> [Prompt]:
One range is to be output from the listing below, exactly as written: the line with "- To enhance" to the line with "or the operation", both kept.

> [Stored data]:
============================================================
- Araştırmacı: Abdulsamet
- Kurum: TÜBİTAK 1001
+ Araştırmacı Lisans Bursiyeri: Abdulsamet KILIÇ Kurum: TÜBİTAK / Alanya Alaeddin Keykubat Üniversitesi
============================================================
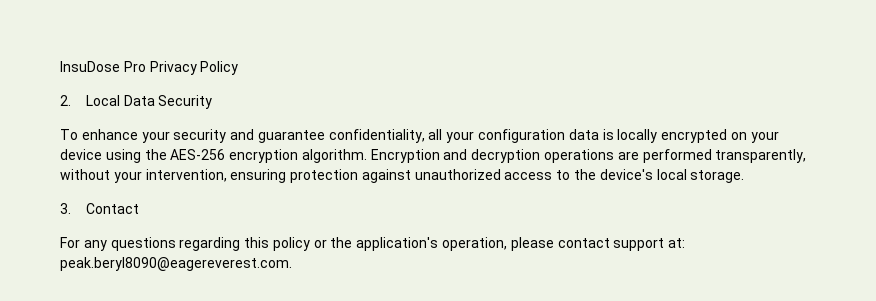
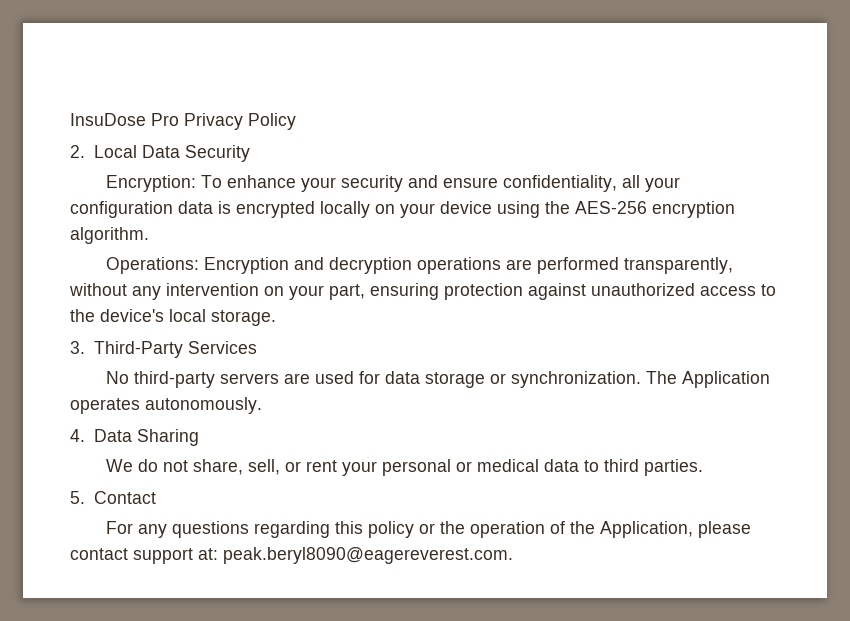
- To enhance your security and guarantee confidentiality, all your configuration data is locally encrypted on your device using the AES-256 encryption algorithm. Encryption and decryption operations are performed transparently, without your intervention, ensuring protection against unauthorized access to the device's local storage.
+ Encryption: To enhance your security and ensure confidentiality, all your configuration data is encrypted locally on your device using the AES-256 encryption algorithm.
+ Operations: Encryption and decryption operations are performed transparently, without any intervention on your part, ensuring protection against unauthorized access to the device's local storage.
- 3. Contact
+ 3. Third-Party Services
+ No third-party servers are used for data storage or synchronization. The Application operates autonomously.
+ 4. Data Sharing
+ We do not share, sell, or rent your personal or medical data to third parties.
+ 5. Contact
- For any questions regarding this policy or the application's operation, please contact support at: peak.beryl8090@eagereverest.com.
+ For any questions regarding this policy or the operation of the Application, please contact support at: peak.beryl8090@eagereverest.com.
============================================================
> [Exercise response]:
- To enhance your security and guarantee confidentiality, all your configuration data is locally encrypted on your device using the AES-256 encryption algorithm. Encryption and decryption operations are performed transparently, without your intervention, ensuring protection against unauthorized access to the device's local storage.
+ Encryption: To enhance your security and ensure confidentiality, all your configuration data is encrypted locally on your device using the AES-256 encryption algorithm.
+ Operations: Encryption and decryption operations are performed transparently, without any intervention on your part, ensuring protection against unauthorized access to the device's local storage.
- 3. Contact
+ 3. Third-Party Services
+ No third-party servers are used for data storage or synchronization. The Application operates autonomously.
+ 4. Data Sharing
+ We do not share, sell, or rent your personal or medical data to third parties.
+ 5. Contact
- For any questions regarding this policy or the application's operation, please contact support at: peak.beryl8090@eagereverest.com.
+ For any questions regarding this policy or the operation of the Application, please contact support at: peak.beryl8090@eagereverest.com.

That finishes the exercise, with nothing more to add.